Record set below:

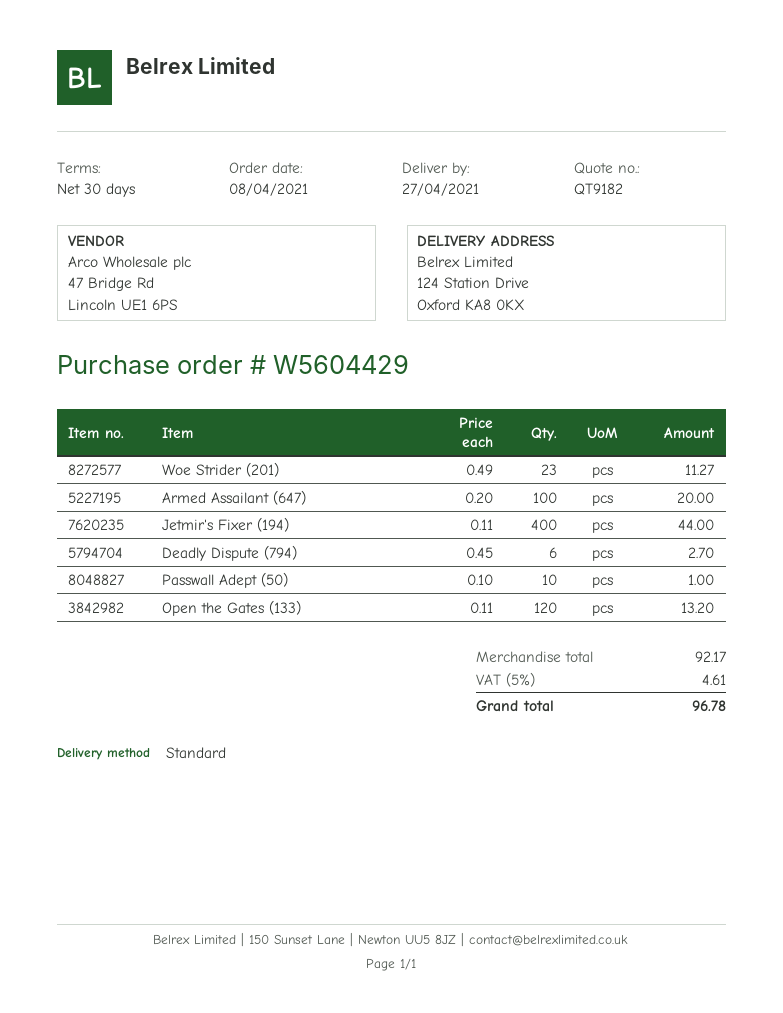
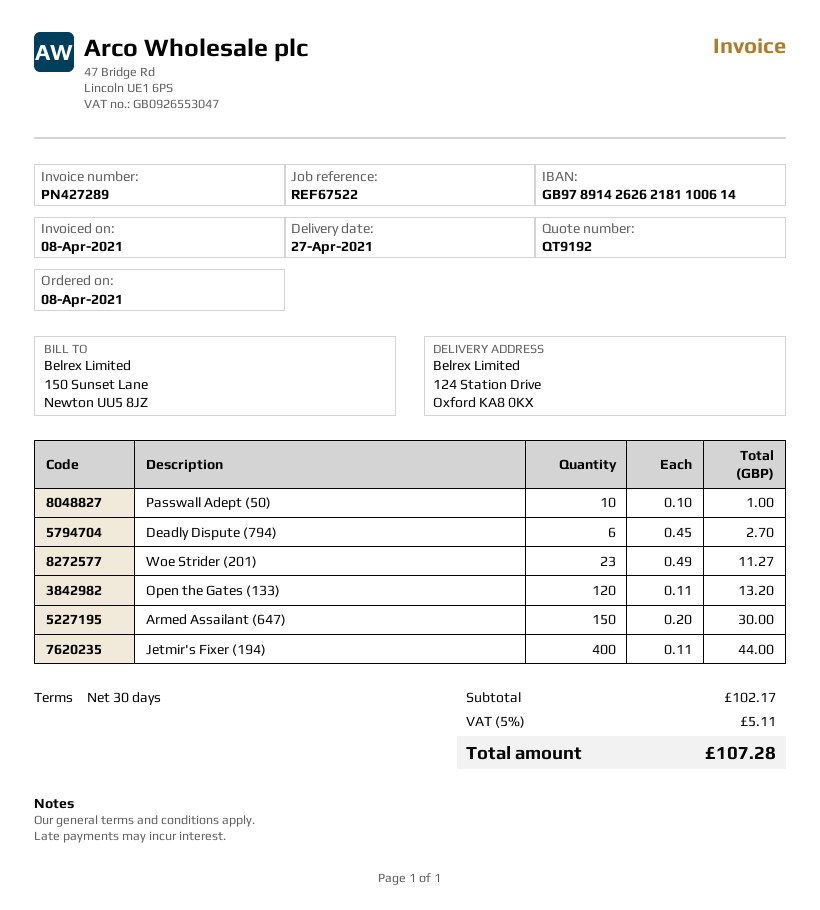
quote number: QT9182 -> QT9192
Armed Assailant (647): 100 x 0.20 = 20.00 -> 150 x 0.20 = 30.00
subtotal: 92.17 -> 102.17
tax: 5% = 4.61 -> 5% = 5.11
total: 96.78 -> 107.28

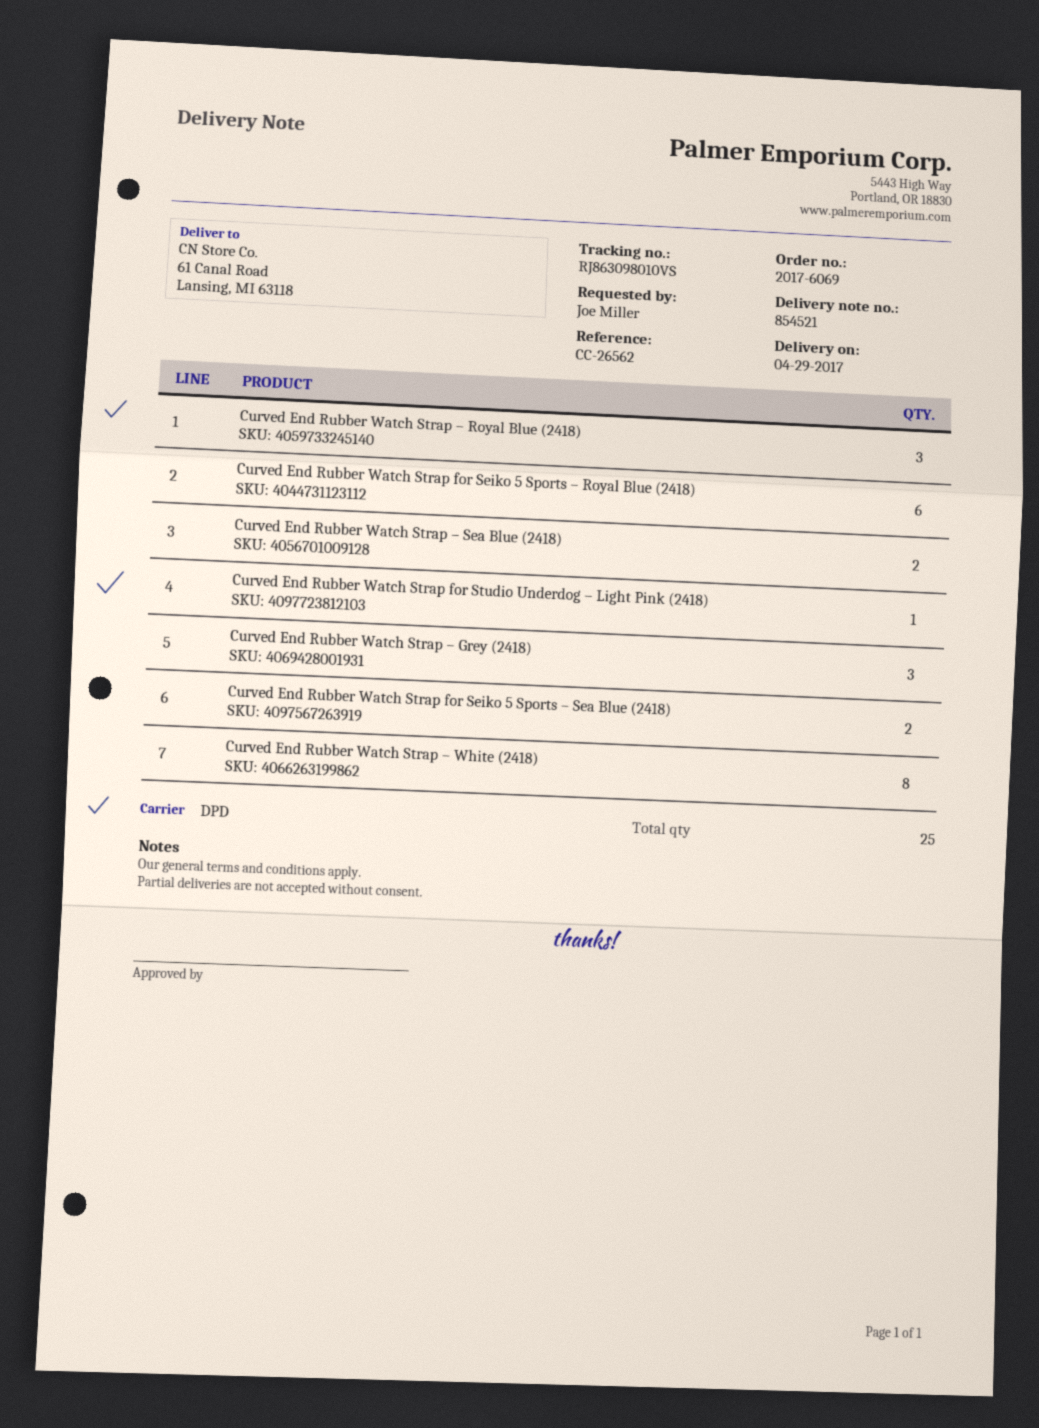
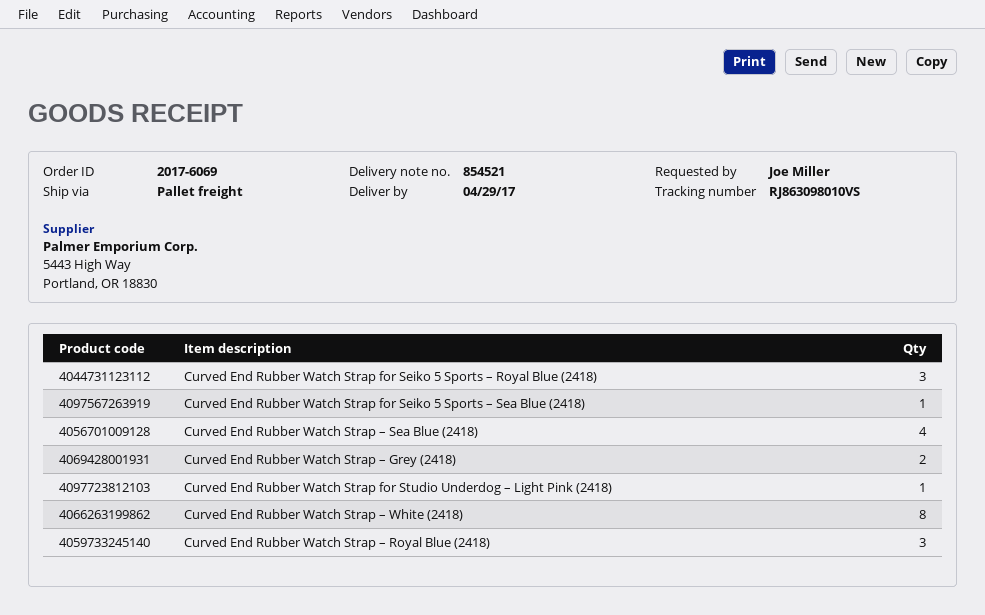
shipping method: DPD -> pallet freight
Curved End Rubber Watch Strap for Seiko 5 Sports – Royal Blue (2418): 6 -> 3
Curved End Rubber Watch Strap – Sea Blue (2418): 2 -> 4
Curved End Rubber Watch Strap – Grey (2418): 3 -> 2
Curved End Rubber Watch Strap for Seiko 5 Sports – Sea Blue (2418): 2 -> 1

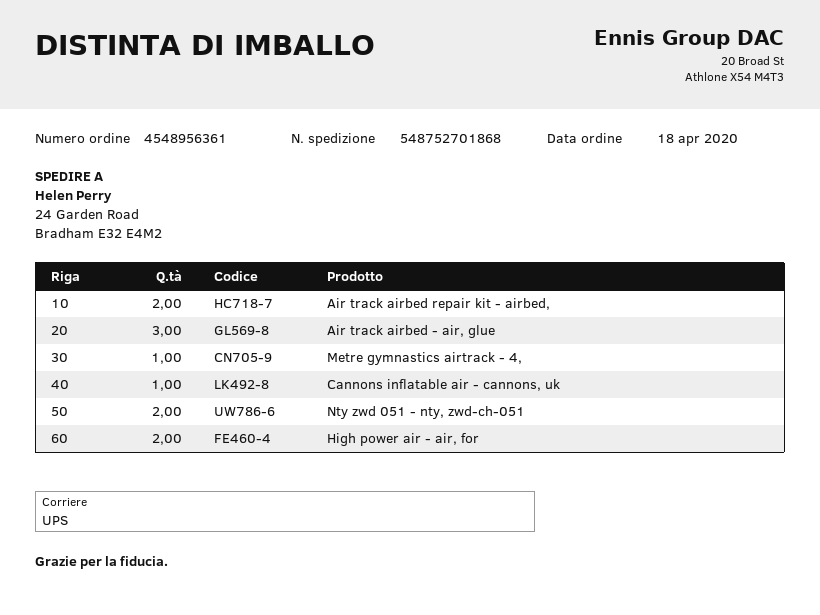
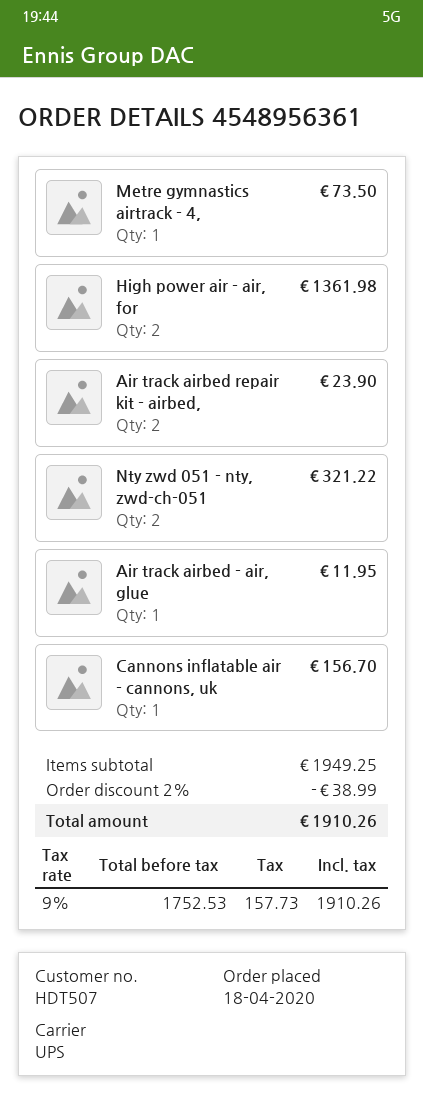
Air track airbed - air, glue: 3 -> 1

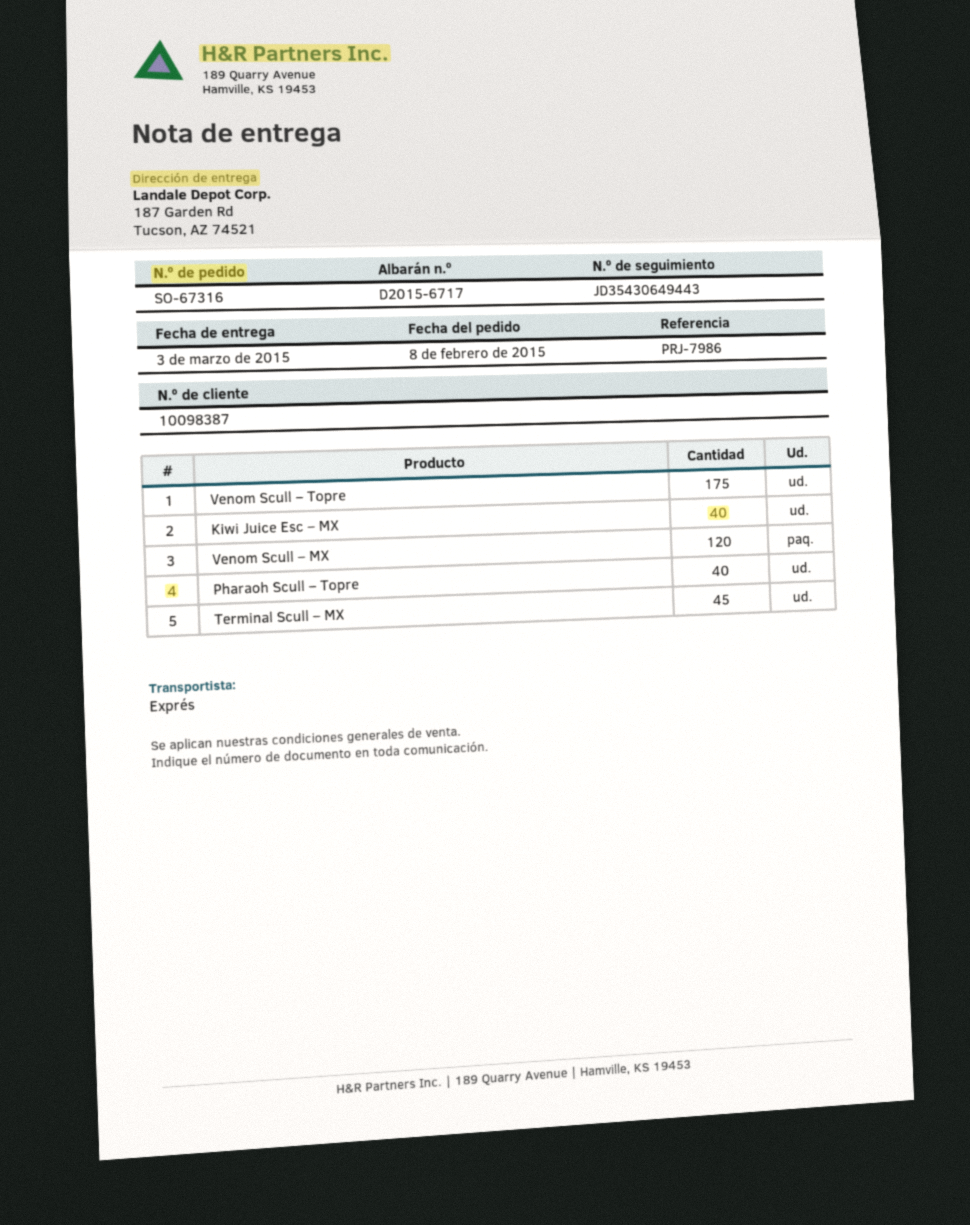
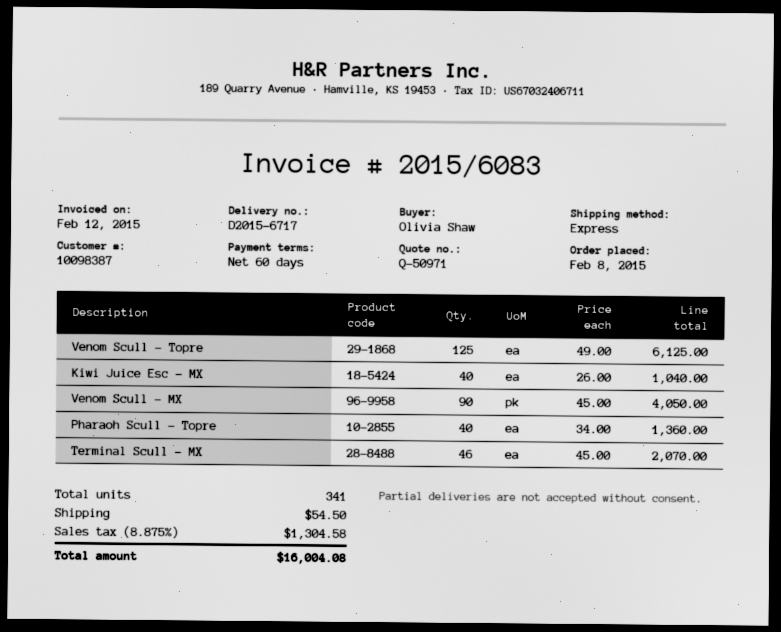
Venom Scull – Topre: 175 -> 125
Venom Scull – MX: 120 -> 90
Terminal Scull – MX: 45 -> 46

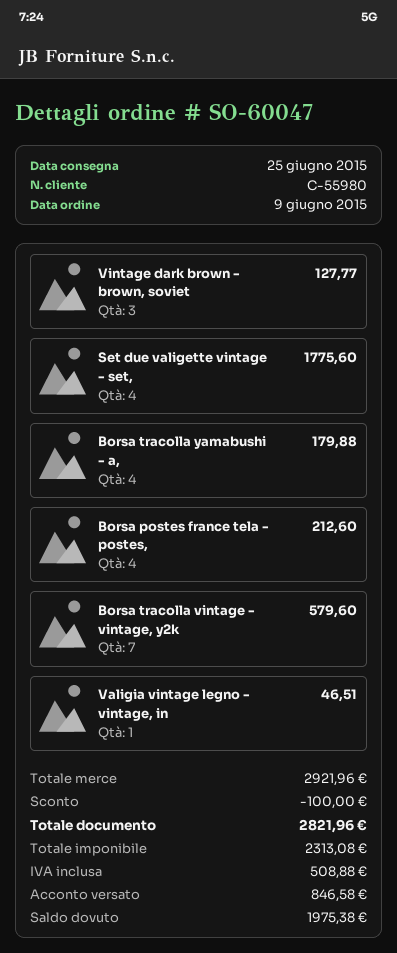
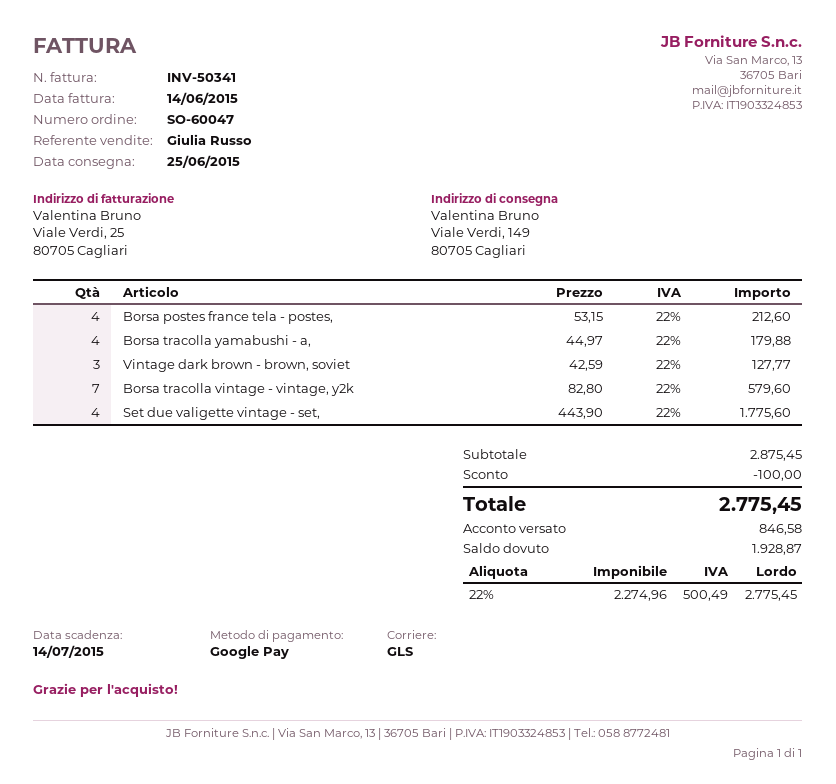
Valigia vintage legno - vintage, in: 1 for 46.51 -> none
subtotal: 2921.96 -> 2875.45
net: 2313.08 -> 2274.96
tax: 508.88 -> 500.49
total: 2821.96 -> 2775.45
balance: 1975.38 -> 1928.87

End of Record set.

*Exercise requirements:* Return the entries verbatim without images.

*Result for this task:*
quote number: QT9182 -> QT9192
Armed Assailant (647): 100 x 0.20 = 20.00 -> 150 x 0.20 = 30.00
subtotal: 92.17 -> 102.17
tax: 5% = 4.61 -> 5% = 5.11
total: 96.78 -> 107.28

shipping method: DPD -> pallet freight
Curved End Rubber Watch Strap for Seiko 5 Sports – Royal Blue (2418): 6 -> 3
Curved End Rubber Watch Strap – Sea Blue (2418): 2 -> 4
Curved End Rubber Watch Strap – Grey (2418): 3 -> 2
Curved End Rubber Watch Strap for Seiko 5 Sports – Sea Blue (2418): 2 -> 1

Air track airbed - air, glue: 3 -> 1

Venom Scull – Topre: 175 -> 125
Venom Scull – MX: 120 -> 90
Terminal Scull – MX: 45 -> 46

Valigia vintage legno - vintage, in: 1 for 46.51 -> none
subtotal: 2921.96 -> 2875.45
net: 2313.08 -> 2274.96
tax: 508.88 -> 500.49
total: 2821.96 -> 2775.45
balance: 1975.38 -> 1928.87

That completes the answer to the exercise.